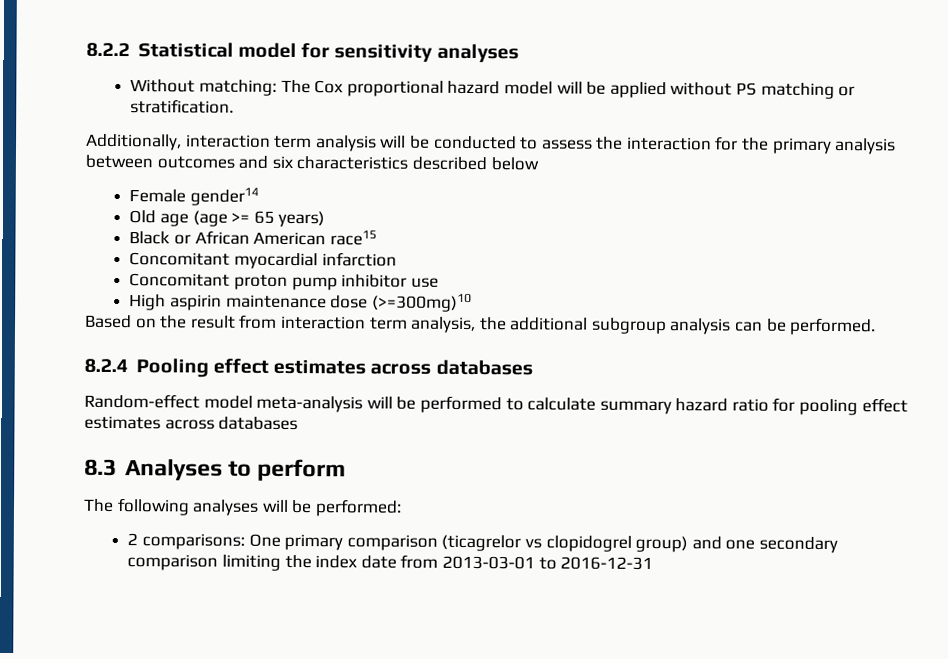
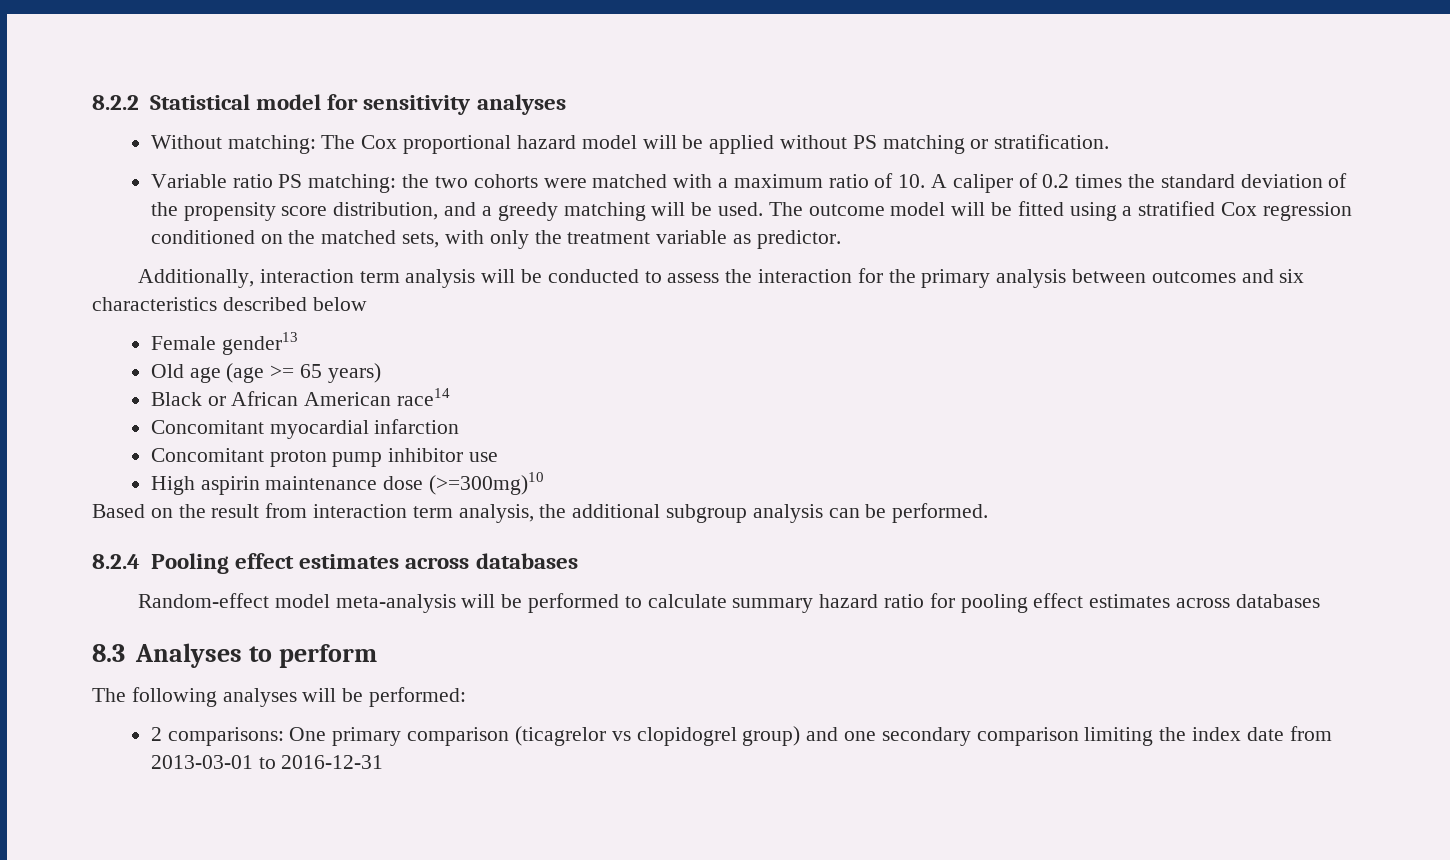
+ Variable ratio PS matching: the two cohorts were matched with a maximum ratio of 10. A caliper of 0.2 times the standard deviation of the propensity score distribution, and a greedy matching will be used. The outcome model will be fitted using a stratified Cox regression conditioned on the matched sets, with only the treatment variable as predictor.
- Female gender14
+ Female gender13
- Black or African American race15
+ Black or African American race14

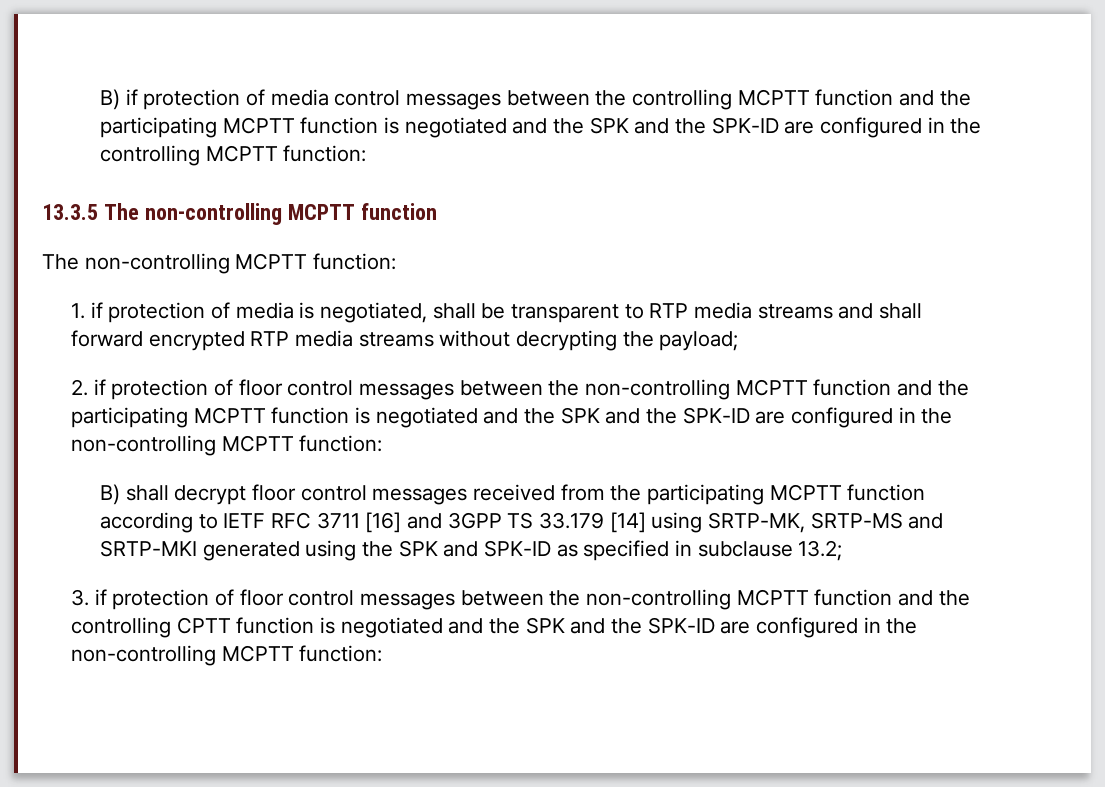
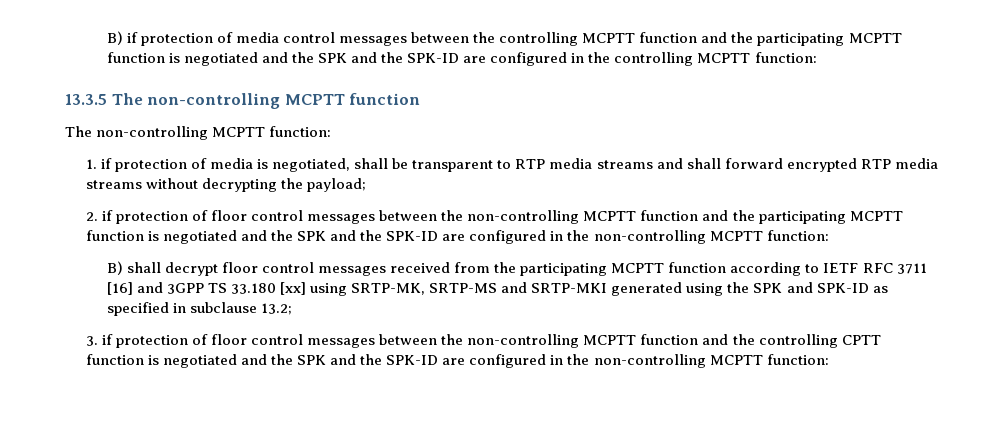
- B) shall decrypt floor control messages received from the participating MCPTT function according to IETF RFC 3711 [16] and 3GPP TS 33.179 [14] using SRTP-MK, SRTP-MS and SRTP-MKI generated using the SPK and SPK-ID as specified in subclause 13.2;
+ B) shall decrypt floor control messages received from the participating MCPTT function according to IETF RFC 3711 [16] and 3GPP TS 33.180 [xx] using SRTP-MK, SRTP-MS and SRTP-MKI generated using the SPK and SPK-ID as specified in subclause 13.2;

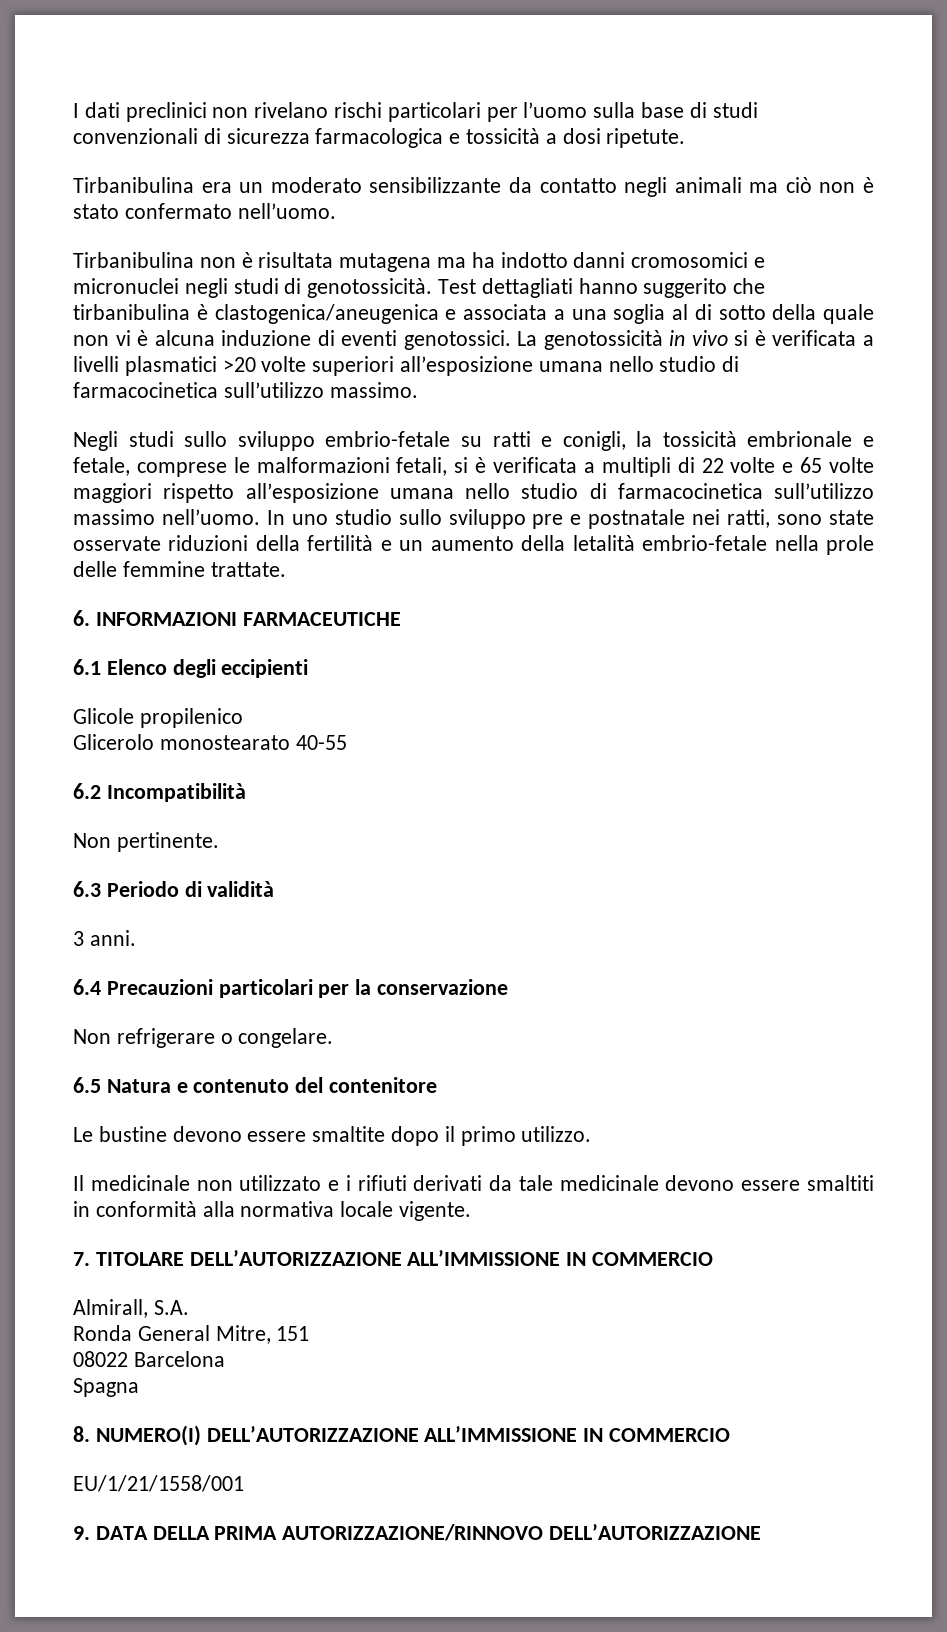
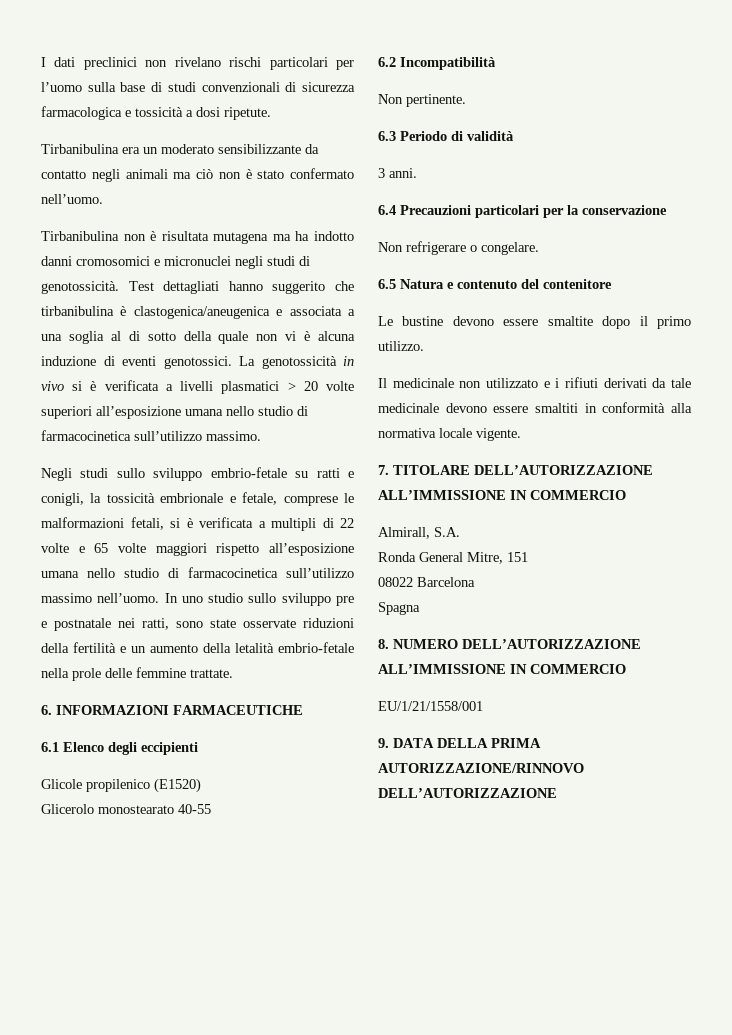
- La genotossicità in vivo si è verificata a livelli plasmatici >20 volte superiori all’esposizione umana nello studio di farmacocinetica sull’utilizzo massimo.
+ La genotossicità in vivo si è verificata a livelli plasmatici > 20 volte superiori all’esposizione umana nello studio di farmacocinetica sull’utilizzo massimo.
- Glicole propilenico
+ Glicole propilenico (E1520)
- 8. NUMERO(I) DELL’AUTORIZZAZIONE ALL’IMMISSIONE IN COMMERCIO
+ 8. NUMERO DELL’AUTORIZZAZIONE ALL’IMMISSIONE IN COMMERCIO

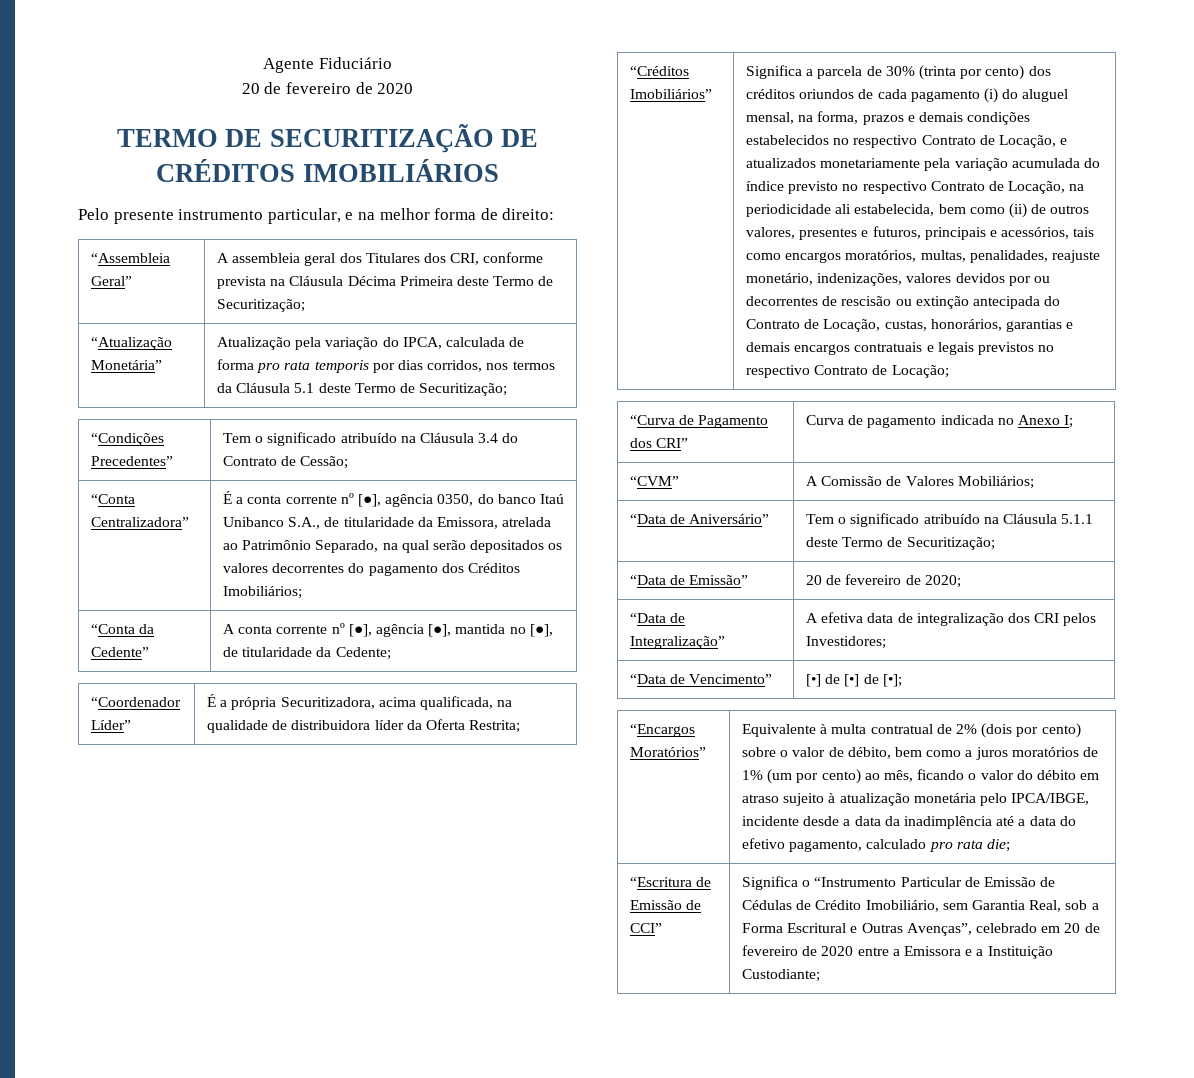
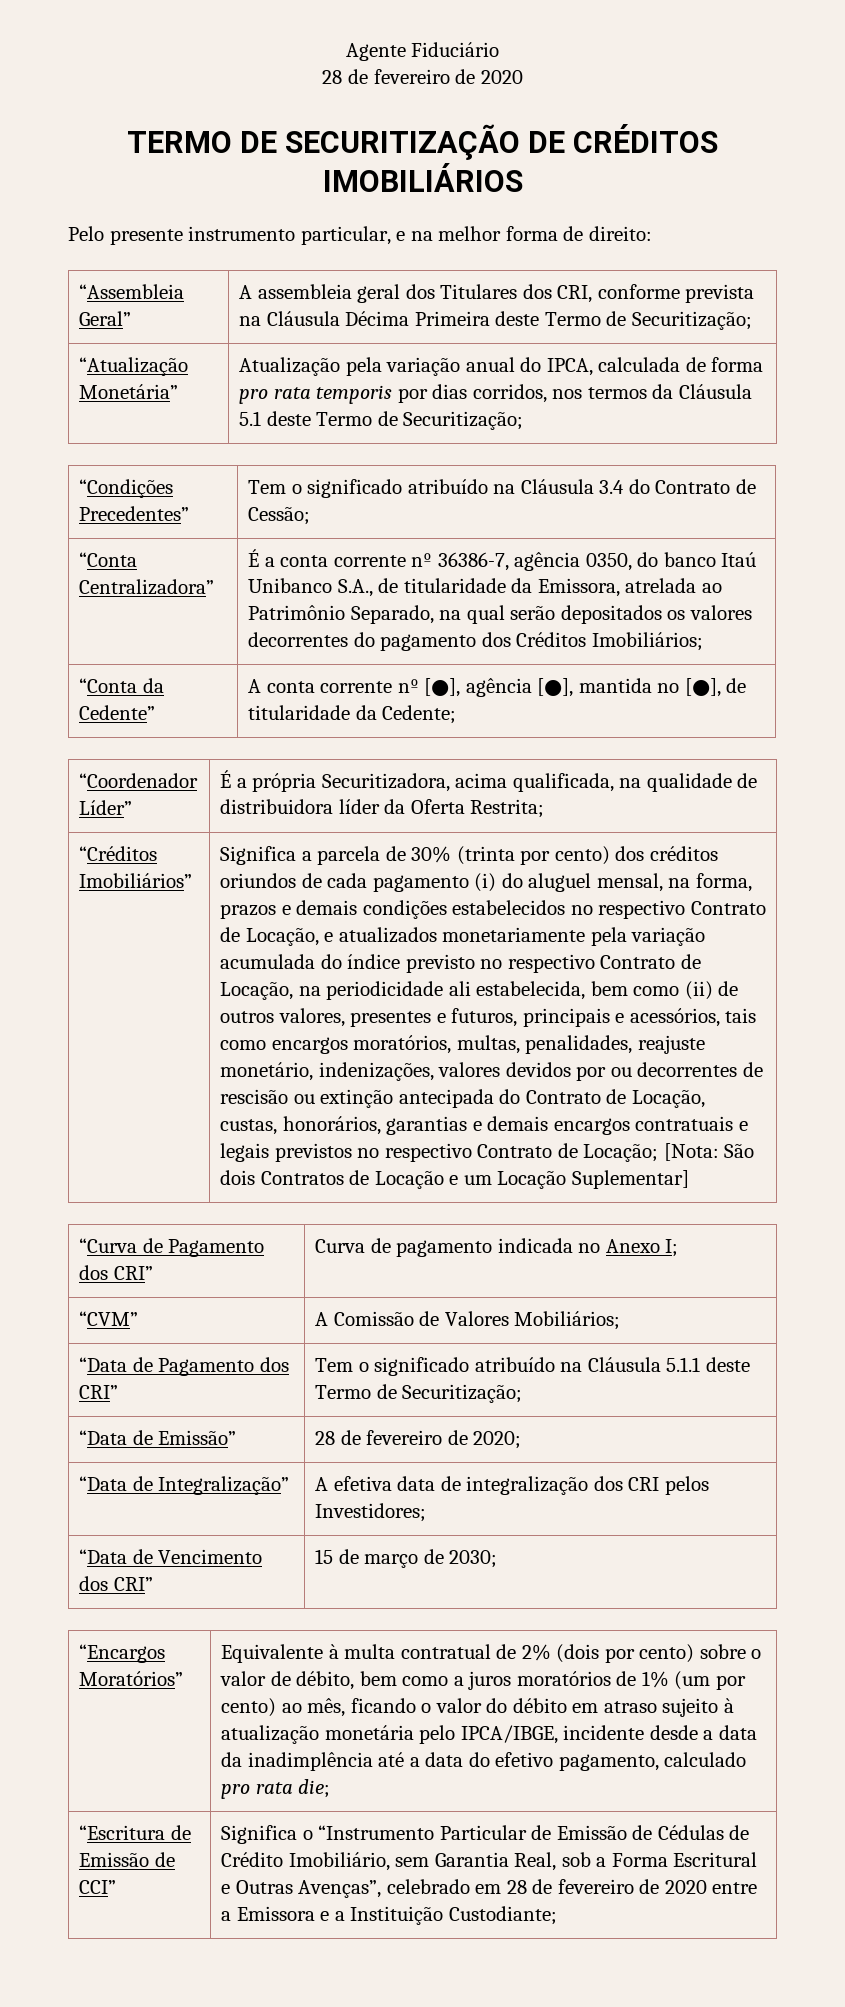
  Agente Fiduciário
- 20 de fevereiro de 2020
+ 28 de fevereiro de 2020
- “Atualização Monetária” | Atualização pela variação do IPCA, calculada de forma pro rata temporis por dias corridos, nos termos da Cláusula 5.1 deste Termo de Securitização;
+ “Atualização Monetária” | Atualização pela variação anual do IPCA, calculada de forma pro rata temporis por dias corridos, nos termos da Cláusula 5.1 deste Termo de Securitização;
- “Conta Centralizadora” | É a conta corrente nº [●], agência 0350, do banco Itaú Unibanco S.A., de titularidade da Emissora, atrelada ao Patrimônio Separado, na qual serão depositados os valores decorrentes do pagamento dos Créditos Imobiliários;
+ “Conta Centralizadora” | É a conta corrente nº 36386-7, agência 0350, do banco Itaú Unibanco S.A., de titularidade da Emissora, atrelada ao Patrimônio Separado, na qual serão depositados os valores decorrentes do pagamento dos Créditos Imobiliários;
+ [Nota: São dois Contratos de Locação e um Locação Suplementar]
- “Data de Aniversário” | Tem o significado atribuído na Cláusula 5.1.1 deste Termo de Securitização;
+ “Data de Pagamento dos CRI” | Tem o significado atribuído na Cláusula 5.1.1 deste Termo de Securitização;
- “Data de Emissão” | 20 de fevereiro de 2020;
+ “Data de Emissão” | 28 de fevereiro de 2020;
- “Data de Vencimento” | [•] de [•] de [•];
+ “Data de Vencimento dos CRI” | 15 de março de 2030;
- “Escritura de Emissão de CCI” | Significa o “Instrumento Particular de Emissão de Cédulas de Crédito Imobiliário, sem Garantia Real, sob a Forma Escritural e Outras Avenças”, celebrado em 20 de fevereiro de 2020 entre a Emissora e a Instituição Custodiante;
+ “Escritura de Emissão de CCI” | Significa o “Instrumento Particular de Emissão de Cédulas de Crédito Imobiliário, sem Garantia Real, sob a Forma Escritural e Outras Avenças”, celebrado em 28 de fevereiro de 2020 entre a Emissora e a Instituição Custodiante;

Exercise aim
Give exactly those lines of the listing that run from its first line through the line with "African American race14", leaving each picture out.

Task output
+ Variable ratio PS matching: the two cohorts were matched with a maximum ratio of 10. A caliper of 0.2 times the standard deviation of the propensity score distribution, and a greedy matching will be used. The outcome model will be fitted using a stratified Cox regression conditioned on the matched sets, with only the treatment variable as predictor.
- Female gender14
+ Female gender13
- Black or African American race15
+ Black or African American race14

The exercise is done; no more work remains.